TASK BRIEF
Copy the records below word for word. Stop after the line that contains "Fernando Marcone Rojas".

SUPPLIED MATERIAL
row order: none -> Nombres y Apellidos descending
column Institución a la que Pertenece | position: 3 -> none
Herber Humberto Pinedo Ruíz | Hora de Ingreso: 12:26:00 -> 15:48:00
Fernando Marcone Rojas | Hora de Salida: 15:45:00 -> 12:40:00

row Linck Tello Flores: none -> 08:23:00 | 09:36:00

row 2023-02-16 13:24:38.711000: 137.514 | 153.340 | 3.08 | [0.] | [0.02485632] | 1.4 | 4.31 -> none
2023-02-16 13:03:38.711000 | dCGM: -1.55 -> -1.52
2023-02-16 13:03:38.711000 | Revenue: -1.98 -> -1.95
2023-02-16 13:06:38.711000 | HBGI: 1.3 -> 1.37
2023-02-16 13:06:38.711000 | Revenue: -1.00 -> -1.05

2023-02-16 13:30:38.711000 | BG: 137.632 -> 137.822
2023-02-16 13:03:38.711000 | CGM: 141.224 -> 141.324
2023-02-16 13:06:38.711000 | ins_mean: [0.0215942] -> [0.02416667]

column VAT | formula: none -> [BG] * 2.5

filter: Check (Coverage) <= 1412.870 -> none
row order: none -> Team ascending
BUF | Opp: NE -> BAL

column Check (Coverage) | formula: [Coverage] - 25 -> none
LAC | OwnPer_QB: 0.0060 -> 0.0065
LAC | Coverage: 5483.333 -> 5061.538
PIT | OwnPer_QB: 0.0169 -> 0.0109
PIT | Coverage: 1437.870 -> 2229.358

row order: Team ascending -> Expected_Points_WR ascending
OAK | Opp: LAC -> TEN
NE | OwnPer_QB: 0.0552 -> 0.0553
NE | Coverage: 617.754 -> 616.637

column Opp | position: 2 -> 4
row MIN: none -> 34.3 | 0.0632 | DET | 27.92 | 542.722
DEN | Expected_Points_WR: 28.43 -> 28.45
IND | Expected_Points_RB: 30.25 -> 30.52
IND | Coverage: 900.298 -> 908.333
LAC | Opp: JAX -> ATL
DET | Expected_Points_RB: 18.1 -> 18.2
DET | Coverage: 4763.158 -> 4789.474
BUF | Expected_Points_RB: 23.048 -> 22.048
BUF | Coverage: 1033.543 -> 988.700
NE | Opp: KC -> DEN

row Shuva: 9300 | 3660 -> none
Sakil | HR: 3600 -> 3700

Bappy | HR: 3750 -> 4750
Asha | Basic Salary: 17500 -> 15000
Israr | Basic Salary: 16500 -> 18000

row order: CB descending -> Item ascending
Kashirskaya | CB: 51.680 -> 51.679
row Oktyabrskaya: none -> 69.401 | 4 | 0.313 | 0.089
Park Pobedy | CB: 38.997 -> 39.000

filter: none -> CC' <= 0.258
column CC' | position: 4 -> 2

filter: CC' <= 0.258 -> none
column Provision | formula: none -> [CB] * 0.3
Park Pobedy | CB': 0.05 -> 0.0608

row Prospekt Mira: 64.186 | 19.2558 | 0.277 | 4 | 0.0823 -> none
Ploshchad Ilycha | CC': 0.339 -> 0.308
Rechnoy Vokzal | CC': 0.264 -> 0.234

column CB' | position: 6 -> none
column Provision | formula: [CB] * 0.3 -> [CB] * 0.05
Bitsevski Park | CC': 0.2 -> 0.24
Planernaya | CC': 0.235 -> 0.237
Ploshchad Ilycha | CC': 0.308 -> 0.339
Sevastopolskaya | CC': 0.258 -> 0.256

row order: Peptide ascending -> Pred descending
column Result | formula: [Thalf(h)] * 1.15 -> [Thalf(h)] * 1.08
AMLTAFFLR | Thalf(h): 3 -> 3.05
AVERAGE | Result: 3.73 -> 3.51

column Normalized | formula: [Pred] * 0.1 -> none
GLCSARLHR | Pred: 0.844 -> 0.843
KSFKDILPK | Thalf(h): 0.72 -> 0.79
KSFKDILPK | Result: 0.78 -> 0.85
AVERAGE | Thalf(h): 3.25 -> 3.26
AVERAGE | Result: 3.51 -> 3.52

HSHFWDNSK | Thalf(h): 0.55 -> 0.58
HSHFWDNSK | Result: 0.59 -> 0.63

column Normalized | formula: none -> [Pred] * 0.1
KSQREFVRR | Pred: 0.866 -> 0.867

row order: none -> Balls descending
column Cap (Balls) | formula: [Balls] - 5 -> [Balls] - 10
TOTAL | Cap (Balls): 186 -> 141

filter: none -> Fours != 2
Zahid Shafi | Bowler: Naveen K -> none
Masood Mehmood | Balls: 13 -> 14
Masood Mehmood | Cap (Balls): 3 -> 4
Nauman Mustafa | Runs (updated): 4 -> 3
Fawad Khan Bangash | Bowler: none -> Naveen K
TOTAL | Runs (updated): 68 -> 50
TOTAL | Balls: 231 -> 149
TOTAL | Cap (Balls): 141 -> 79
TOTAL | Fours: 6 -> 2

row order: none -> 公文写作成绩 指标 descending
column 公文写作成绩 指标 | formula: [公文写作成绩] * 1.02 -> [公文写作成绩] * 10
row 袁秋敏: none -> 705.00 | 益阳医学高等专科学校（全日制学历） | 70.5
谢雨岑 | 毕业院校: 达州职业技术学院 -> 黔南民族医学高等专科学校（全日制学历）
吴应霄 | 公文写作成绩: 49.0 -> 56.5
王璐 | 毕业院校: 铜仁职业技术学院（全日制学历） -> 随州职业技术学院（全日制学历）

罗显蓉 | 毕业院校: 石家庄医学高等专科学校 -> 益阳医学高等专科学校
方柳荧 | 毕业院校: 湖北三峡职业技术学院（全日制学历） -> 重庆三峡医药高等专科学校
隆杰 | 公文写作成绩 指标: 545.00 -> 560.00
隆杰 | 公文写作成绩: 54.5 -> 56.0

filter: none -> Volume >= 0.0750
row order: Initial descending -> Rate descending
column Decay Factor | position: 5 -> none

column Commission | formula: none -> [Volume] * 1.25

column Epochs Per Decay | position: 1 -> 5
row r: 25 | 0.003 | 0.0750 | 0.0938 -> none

TASK RESULT
row order: none -> Nombres y Apellidos descending
column Institución a la que Pertenece | position: 3 -> none
Herber Humberto Pinedo Ruíz | Hora de Ingreso: 12:26:00 -> 15:48:00
Fernando Marcone Rojas | Hora de Salida: 15:45:00 -> 12:40:00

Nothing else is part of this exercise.